▸ YOUR TASK:
When the listing below reaches the line that has "background: #bef264 ->", start reproducing exactly; stop after the line that has "text: бурлет придаёт", and drop the pictures.

▸ SUPPLIED DATA:
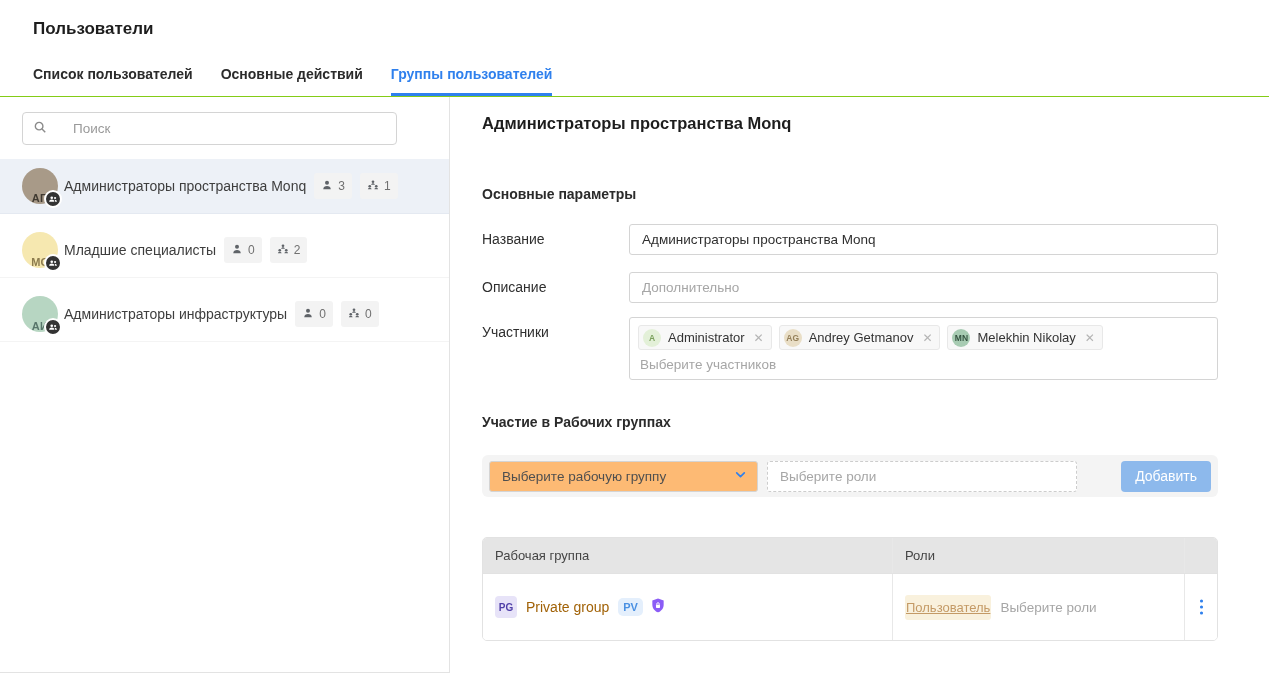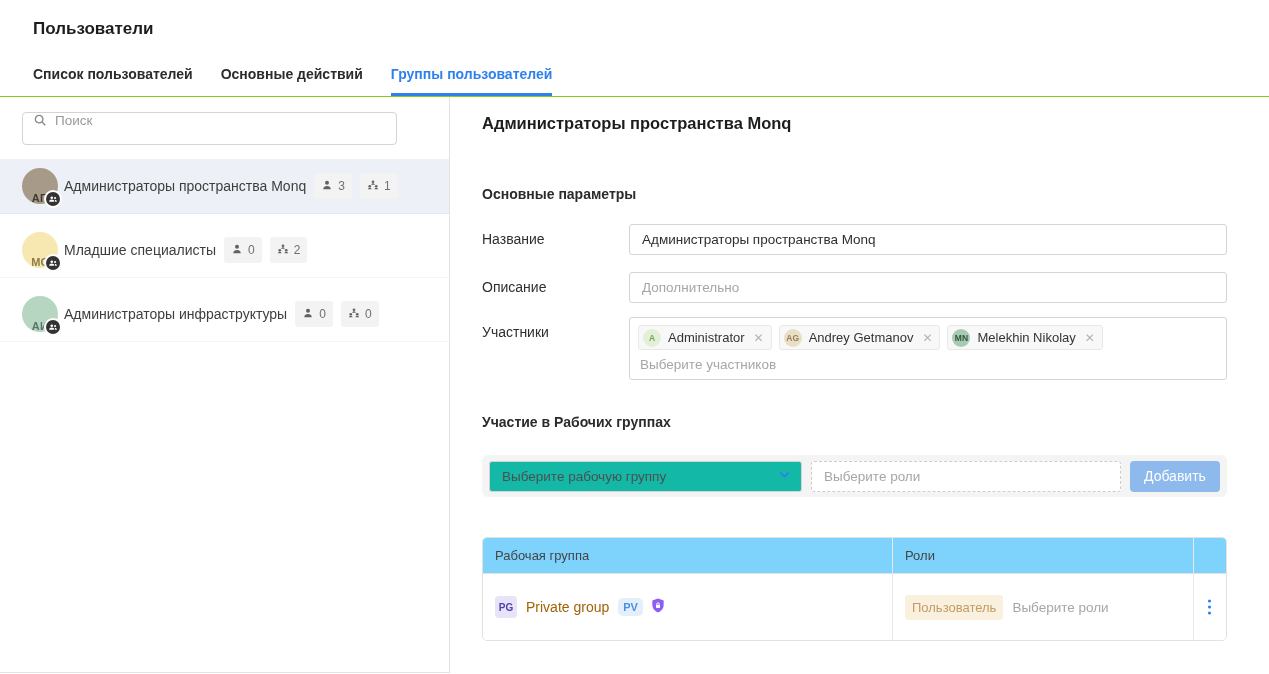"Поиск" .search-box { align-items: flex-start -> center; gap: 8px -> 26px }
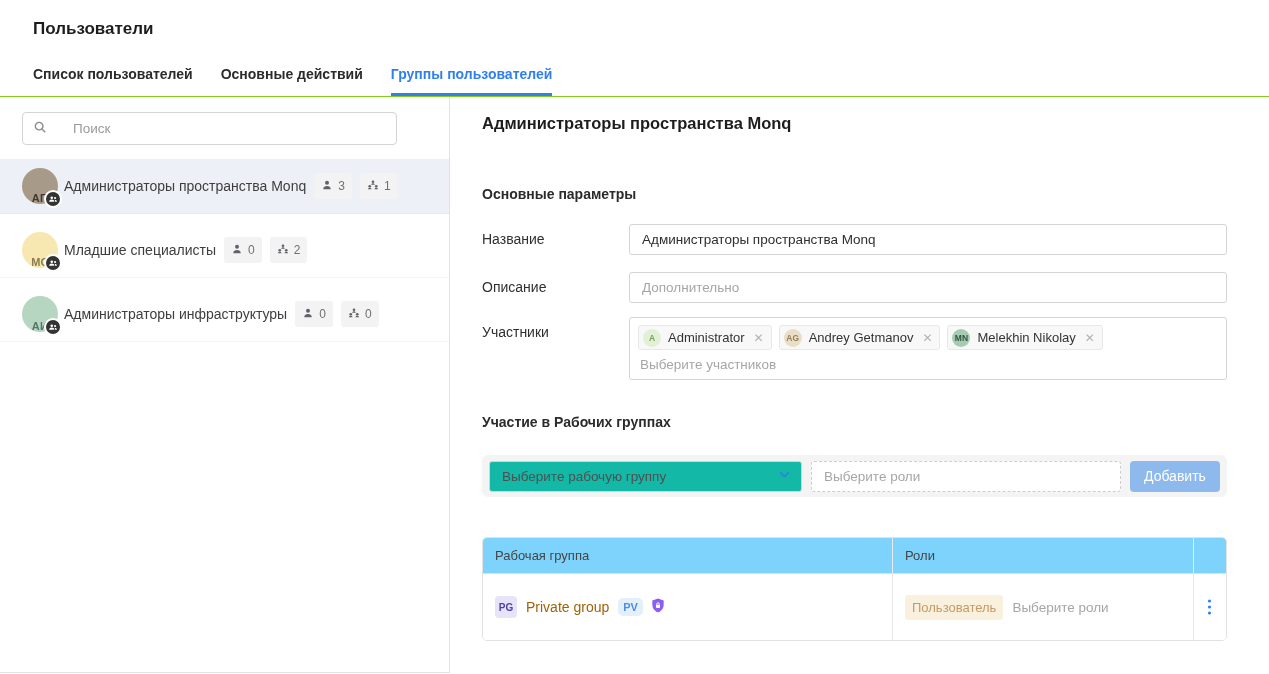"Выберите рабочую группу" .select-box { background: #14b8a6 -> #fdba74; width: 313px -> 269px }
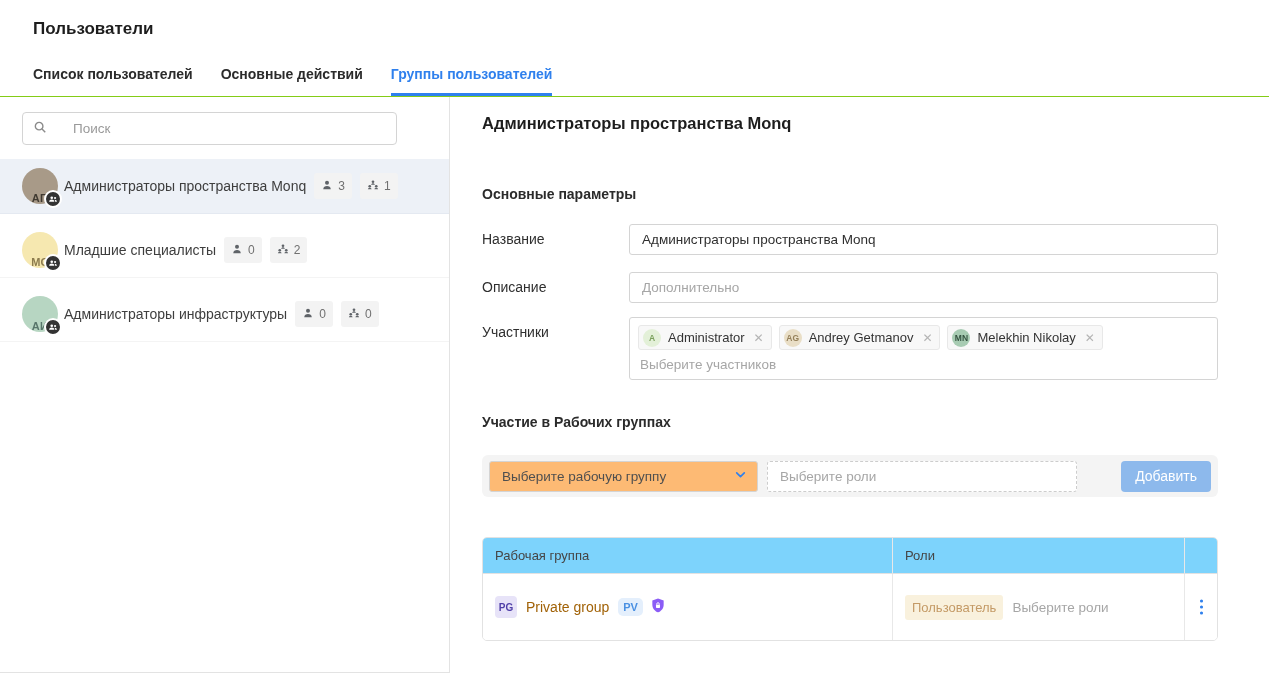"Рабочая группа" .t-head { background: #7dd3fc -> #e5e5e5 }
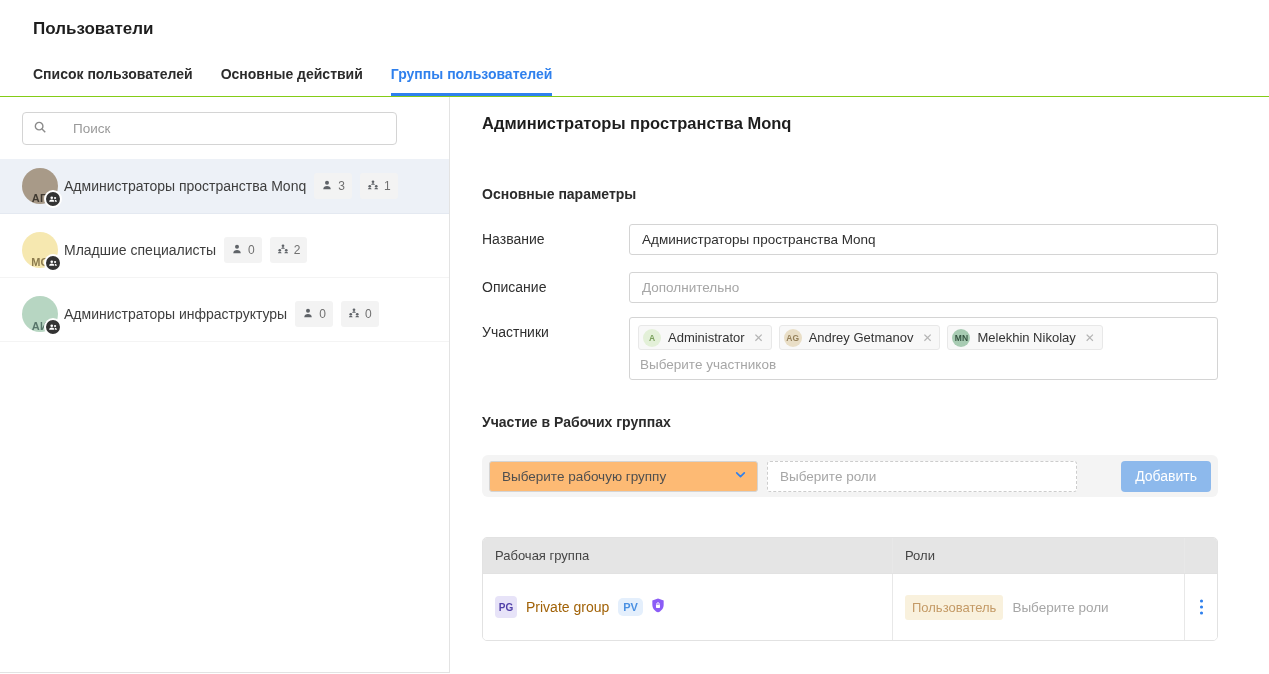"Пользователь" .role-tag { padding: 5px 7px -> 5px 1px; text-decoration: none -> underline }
--
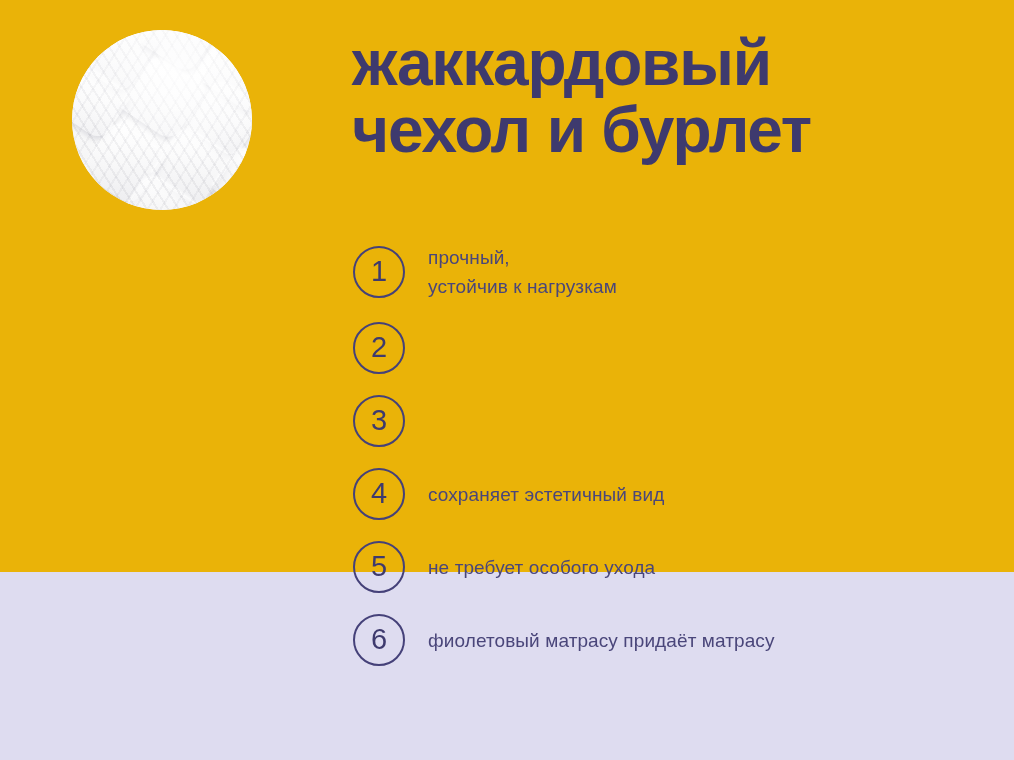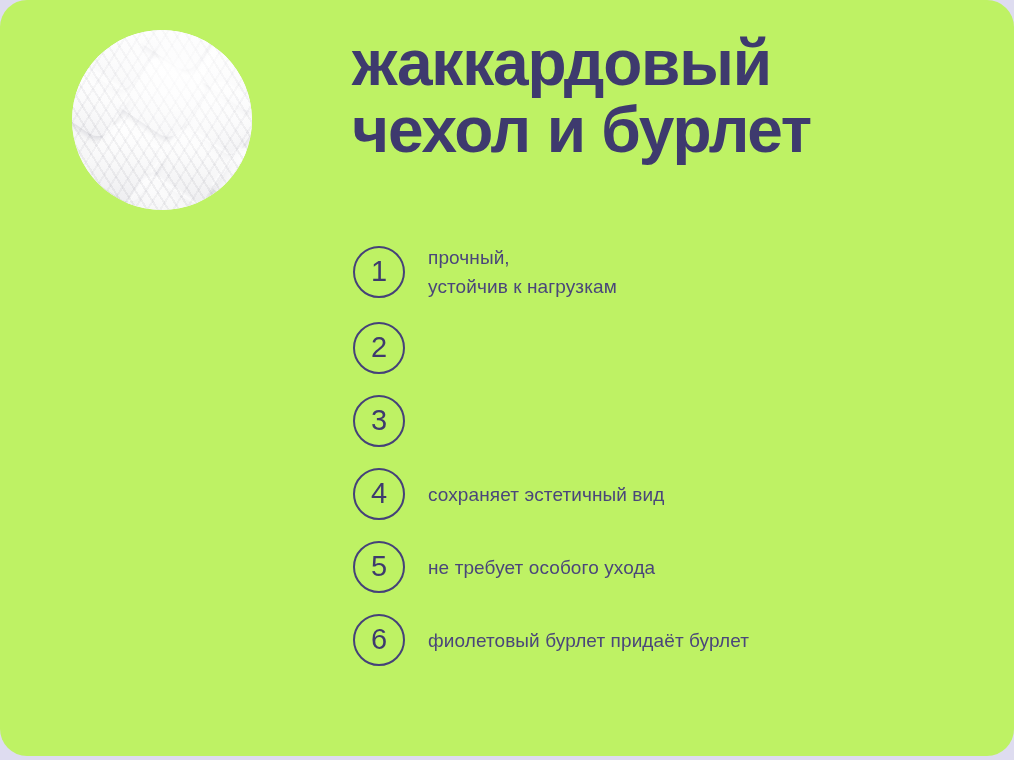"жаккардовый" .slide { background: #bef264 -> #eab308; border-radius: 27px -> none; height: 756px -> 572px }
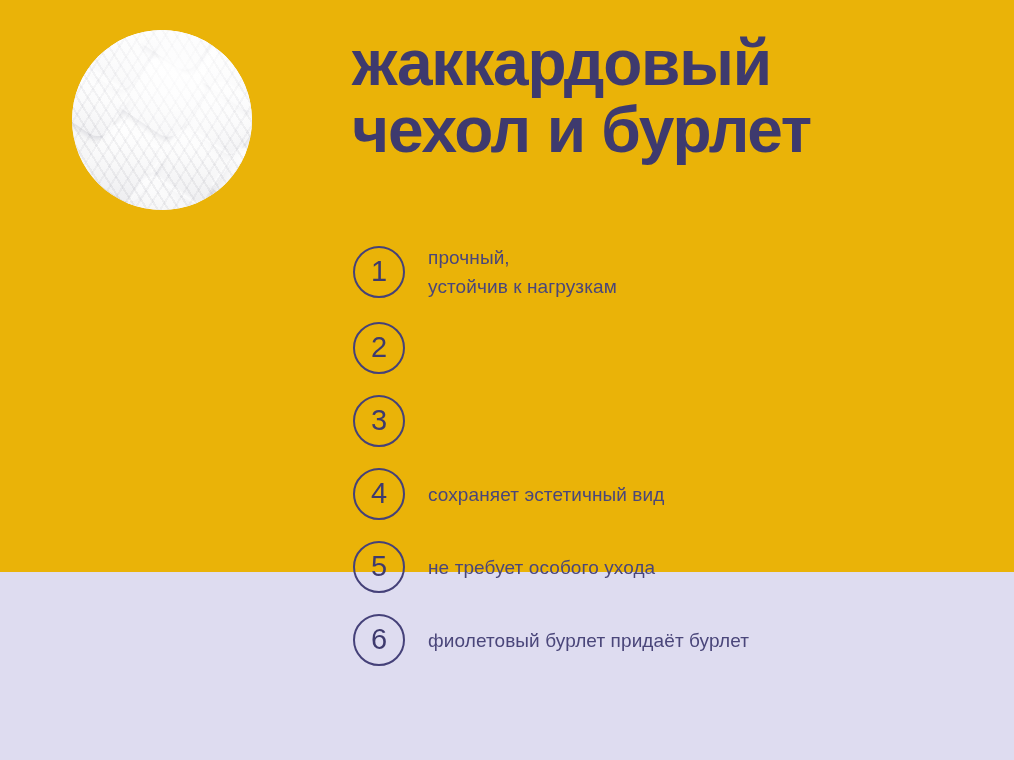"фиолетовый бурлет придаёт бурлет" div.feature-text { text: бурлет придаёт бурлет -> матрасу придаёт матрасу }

▸ ANSWER TO THIS EXERCISE:
"жаккардовый" .slide { background: #bef264 -> #eab308; border-radius: 27px -> none; height: 756px -> 572px }
"фиолетовый бурлет придаёт бурлет" div.feature-text { text: бурлет придаёт бурлет -> матрасу придаёт матрасу }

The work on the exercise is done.